On the way to work today I met up with my friend at Bandra, from where we usually take a cab to office. As I opened the door of the cab to get in first she passed on a big plastic cup of “not nice at all” cold coffee. (Now what kind of a friend would want you to try ‘not-nice-at-all’ cold coffee from a coffee dispenser is beyond me!) As I stepped in with my bag slung on my shoulders and a big plastic cup of cold coffee in my right hand, my friend commented “Wow. What a clean taxi! Nice seat covers.” That very moment my leg (right leg) slipped on the weird plastic cover on the floor of the taxi. My left leg was still hanging outside. I tried to grope the seat. But it was a slightly difficult task, as my left hand was still on the door and my right hand was holding the big plastic cup of cold coffee. I landed facedown on the seat with my legs in the air sticking out of the cab. And the big plastic cup of cold coffee had spilt all over the nice seat covers. I don’t think the cab driver will ever think of me in a good happy light.

Wednesday, May 05, 2004

It's hard to believe that there are other people around whose knowledge of sports is worse than mine.
Background: India-Pakistan cricket match on. Two of my friends conversing-
She: So is India winning?
He: Only India has batted so far. India made 394 runs.

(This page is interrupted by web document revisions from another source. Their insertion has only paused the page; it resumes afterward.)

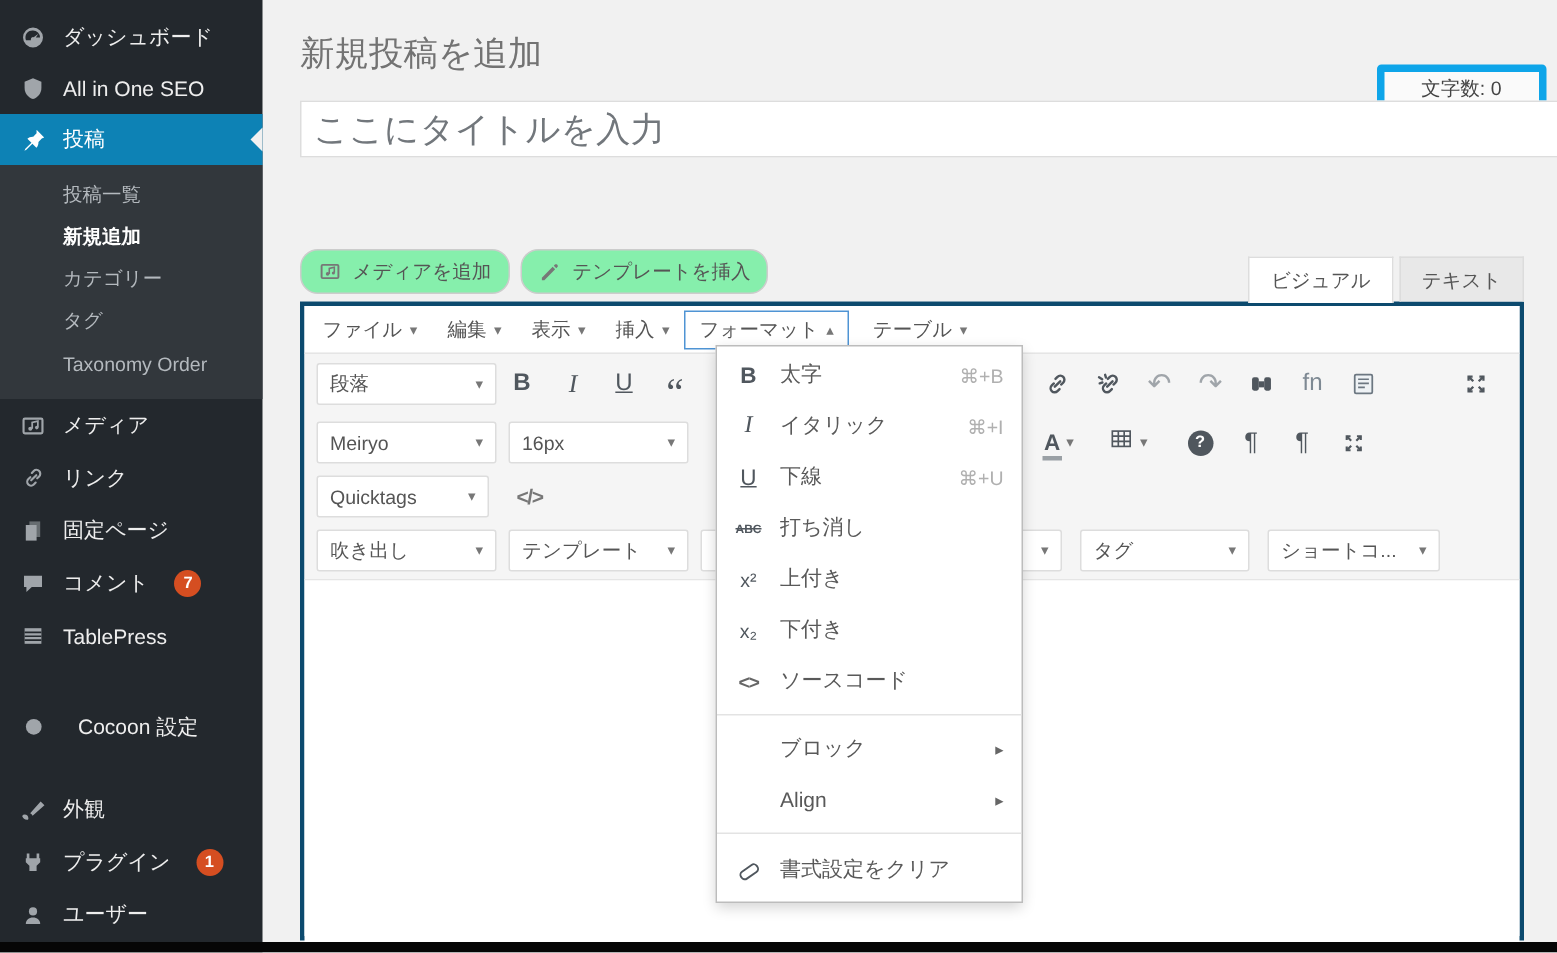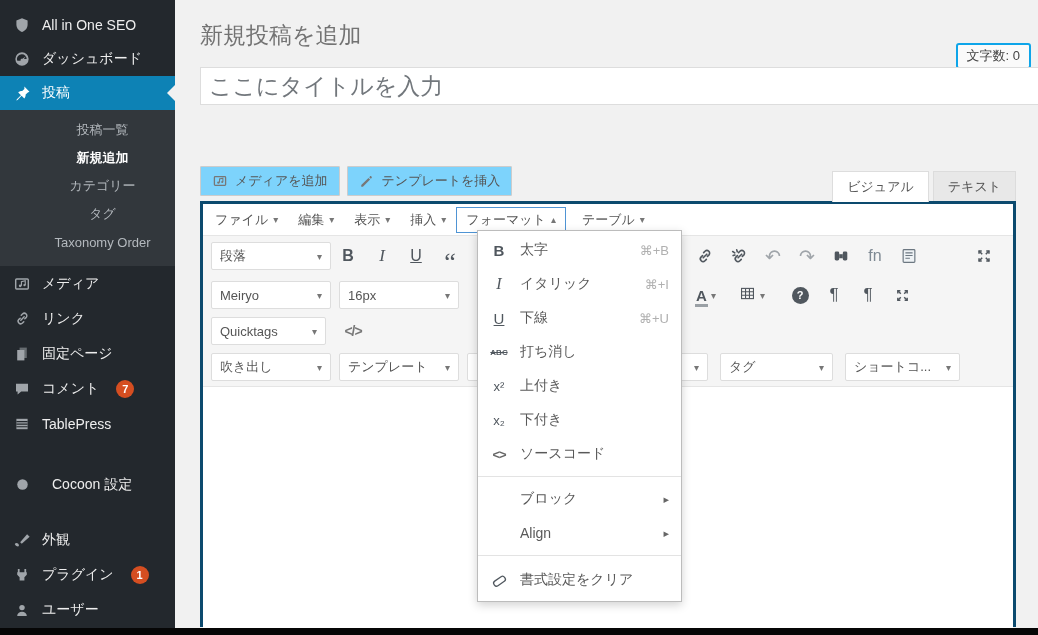--- a/index.html
+++ b/index.html
@@ -145,19 +145,19 @@
 <aside id="sidebar">
   <div class="mi">
     <span class="ic">
-      <svg width="16" height="16" viewBox="0 0 20 20">
-          <path fill="currentColor" d="M10 1.5l7 2.8v5.2c0 4.6-3 7.8-7 9.3-4-1.5-7-4.7-7-9.3V4.3z"></path>
-        </svg>
-    </span>
-    <span>All in One SEO</span>
-  </div>
-  <div class="mi">
-    <span class="ic">
       <svg width="18" height="18" viewBox="0 0 20 20">
           <path fill="currentColor" d="M10 2.6a7.4 7.4 0 1 0 0 14.8 7.4 7.4 0 0 0 0-14.8zm0 2.2a5.2 5.2 0 0 1 5.2 5.2h-3.1L14 7.2l-3.5 2.6a1.6 1.6 0 0 0-2.1 1.5 1.6 1.6 0 0 0 .1.7H4.8A5.2 5.2 0 0 1 10 4.8z"></path>
         </svg>
     </span>
     <span>ダッシュボード</span>
+  </div>
+  <div class="mi">
+    <span class="ic">
+      <svg width="16" height="16" viewBox="0 0 20 20">
+          <path fill="currentColor" d="M10 1.5l7 2.8v5.2c0 4.6-3 7.8-7 9.3-4-1.5-7-4.7-7-9.3V4.3z"></path>
+        </svg>
+    </span>
+    <span>All in One SEO</span>
   </div>
   <div class="mi active">
     <span class="ic">

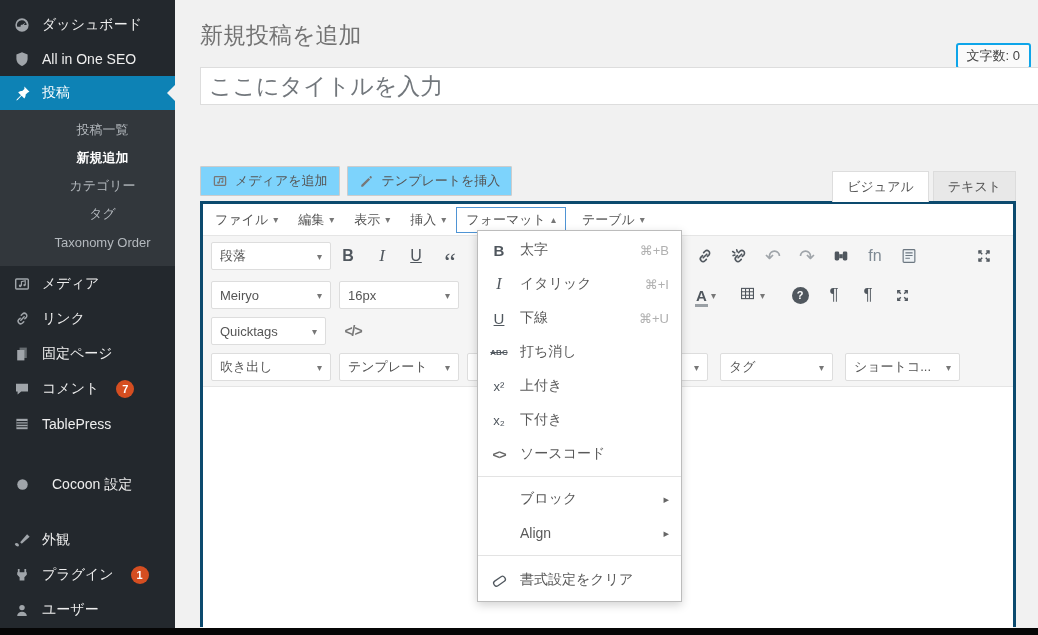--- a/index.html
+++ b/index.html
@@ -44,8 +44,8 @@
     font-size:23px; font-weight:400; color:#737373;
   }
   #char-count {
-    position:absolute; top:43px; right:7px; padding:2px 9px;
-    border:2px solid #0ea5e9; border-radius:3px; background:#fafafa;
+    position:absolute; top:43px; right:7px; padding:2px 25px;
+    border:5px solid #0ea5e9; border-radius:3px; background:#fafafa;
     font-size:13px; color:#444;
   }
   #title-input {

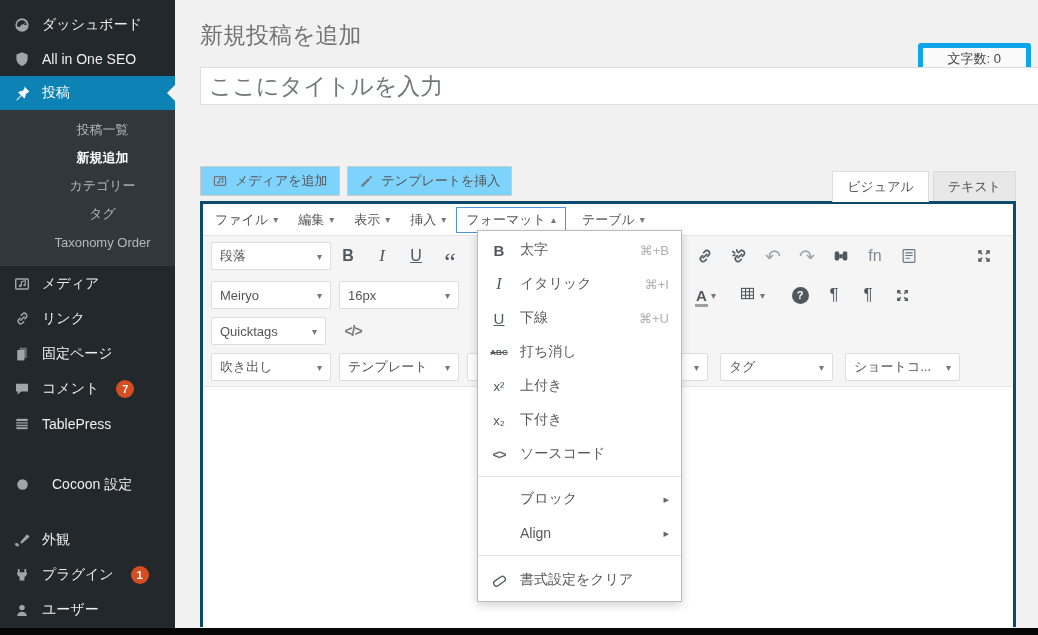--- a/index.html
+++ b/index.html
@@ -27,7 +27,7 @@
   .submenu { background:#32373c; padding:6px 0 10px; }
   .smi {
     height:28px; display:flex; align-items:center; padding:0 12px 0 42px;
-    font-size:13px; color:#b4b9be; cursor:pointer;justify-content:center;
+    font-size:13px; color:#b4b9be; cursor:pointer;
   }
   .smi.current { color:#fff; font-weight:bold; }
   .badge {

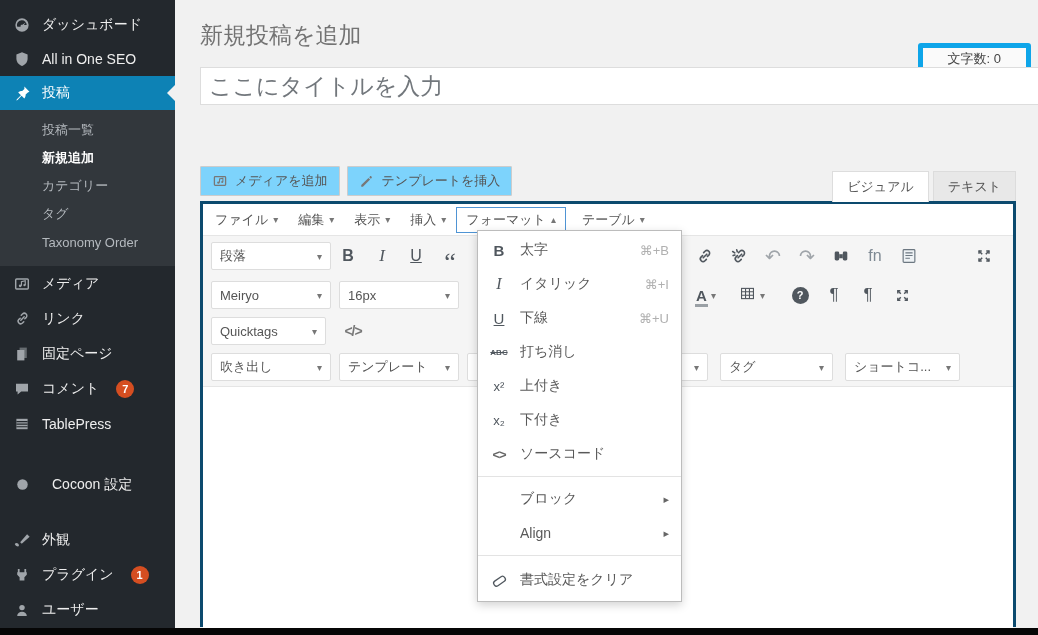--- a/index.html
+++ b/index.html
@@ -59,7 +59,7 @@
   #media-row { position:absolute; left:200px; top:166px; display:flex; gap:7px; }
   .wp-btn {
     display:inline-flex; align-items:center; gap:7px; height:30px; padding:0 11px;
-    background:#7dd3fc; border:1px solid #ccc; border-radius:1px;
+    background:#86efac; border:1px solid #ccc; border-radius:12px;
     font-size:13px; color:#555; font-family:"Liberation Sans",sans-serif; cursor:pointer;
   }
   .wp-btn .bic { width:16px; height:16px; color:#777; display:flex; align-items:center; }

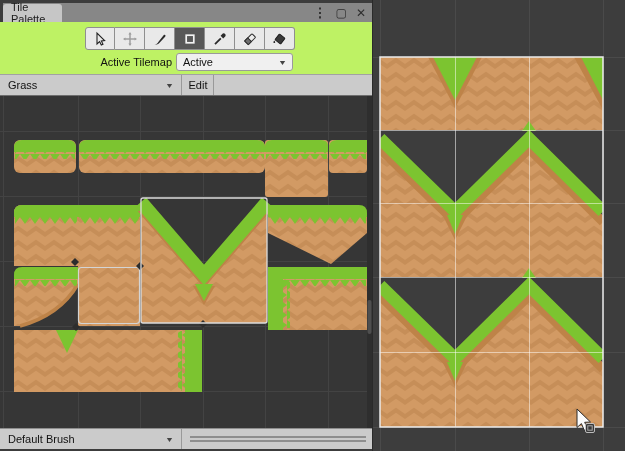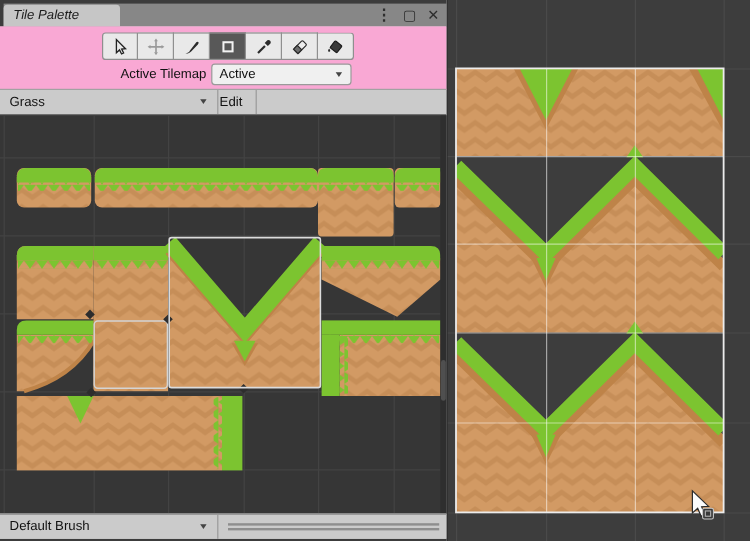--- a/index.html
+++ b/index.html
@@ -13,8 +13,8 @@
          box-shadow:1px 0 0 #2A2A2A;}
   .titlebar{position:relative;height:22px;background:#878787;border-top:3px solid #3C3C3C;
             border-left:3px solid #3C3C3C;box-sizing:border-box;}
-  .tab{position:absolute;left:0;top:1px;height:18px;width:97px;background:#C6C6C6;
-       border-radius:3px 3px 0 0;display:flex;align-items:center;padding-left:8px;box-sizing:border-box;font-style:italic;}
+  .tab{position:absolute;left:0;top:1px;height:18px;width:59px;background:#C6C6C6;
+       border-radius:3px 3px 0 0;display:flex;align-items:center;padding-left:8px;box-sizing:border-box;}
   .tab span{font-size:11px;color:#1B1B1B;}
   .tb-icons{position:absolute;right:6px;top:0;height:19px;display:flex;align-items:center;gap:9px;}
   .tb-ic{color:#2E2E2E;font-size:12px;line-height:1;cursor:default;}

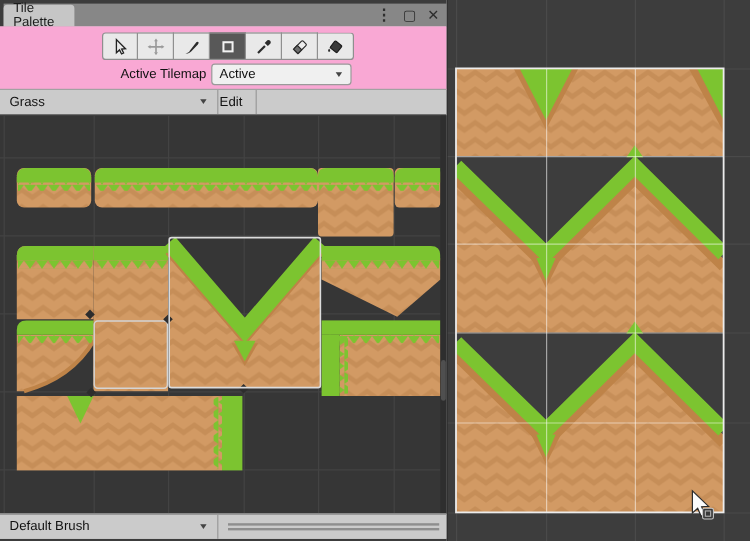--- a/index.html
+++ b/index.html
@@ -20,7 +20,7 @@
   .tb-ic{color:#2E2E2E;font-size:12px;line-height:1;cursor:default;}
   .tb-ic.kebab{font-size:13px;font-weight:bold;}
   
-  .toolbar{position:relative;height:53px;background:#f9a8d4;border-bottom:1px solid #A2A2A2;box-sizing:border-box;}
+  .toolbar{position:relative;height:53px;background:#bef264;border-bottom:1px solid #A2A2A2;box-sizing:border-box;}
   .tools{position:absolute;left:85px;top:5px;display:flex;}
   .toolbtn{width:30px;height:23px;background:#E9E9E9;border:1px solid #8F8F8F;border-left:none;
            display:flex;align-items:center;justify-content:center;padding:0;box-sizing:border-box;}

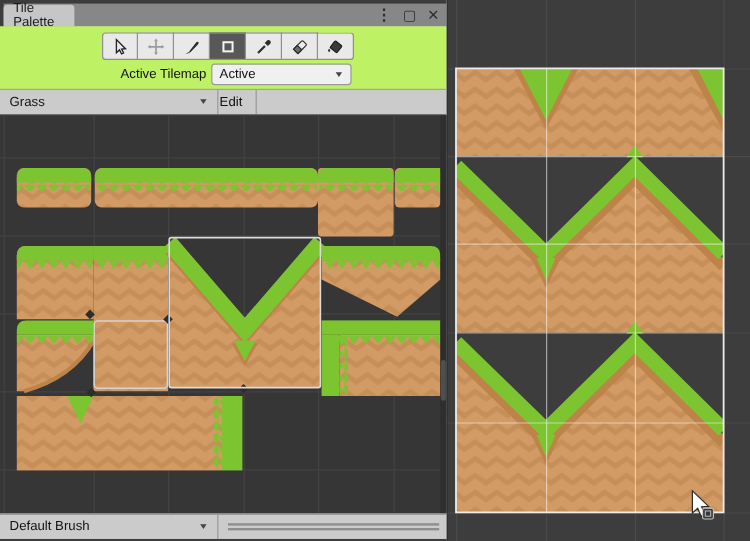--- a/index.html
+++ b/index.html
@@ -38,7 +38,7 @@
   .grass-dd{position:absolute;left:0;top:0;width:182px;height:20px;display:flex;align-items:center;
             padding:0 8px;box-sizing:border-box;font-size:11px;color:#111;border-right:1px solid #999;}
   .editbtn{position:absolute;left:183px;top:0;width:30px;height:20px;display:flex;align-items:center;
-           justify-content:flex-start;font-size:11px;color:#111;background:#CBCBCB;border-right:1px solid #999;}
+           justify-content:center;font-size:11px;color:#111;background:#CBCBCB;border-right:1px solid #999;}
   
   .palette{position:relative;width:372px;height:332px;background:#363636;}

Pakistan needs to make 395 to win.
She: So Pakistan needs to make only one run?
him: so how are you doing?
me: ok
him: just ok? or good?
me: not good
him: hmmm
me: but not bad. so that's good right?

Tuesday, May 04, 2004

A warning sign
I missed the good part, then I realised
I started looking and the bubble burst
I started looking for excuses
Come on in
I've gotta tell you what a state I'm in
I've gotta tell you in my loudest tones
That I started looking for a warning sign

When the truth is, I miss you
Yeah the truth is, that I miss you so

A warning sign
It came back to haunt me, and I realised
That you were an island and I passed you by
And you were an island to discover

Come on in
I've gotta tell you what a state I'm in
I've gotta tell you in my loudest tones
That I started looking for a warning sign

When the truth is, I miss you
Yeah the truth is, that I miss you so

And I'm tired, I should not have let you go

~Warning Sign, Coldplay
I don’t feel like working at all. I’ve suddenly switched from being a workaholic to being the laziest person around. I stay back late at work very reluctantly just because I have to and it is only my misplaced sense of responsibility that drags me back to work early next morning.
I feel like the under-sexed wife of an over-sexed husband. I can’t cope up and somehow I don’t want to. I am actually getting headaches, real honest headaches, timed to the dot. The clock approaches nine and poof! My head starts hurting. Now only if I could tell my work, ‘Not tonight darling, I have a headache.’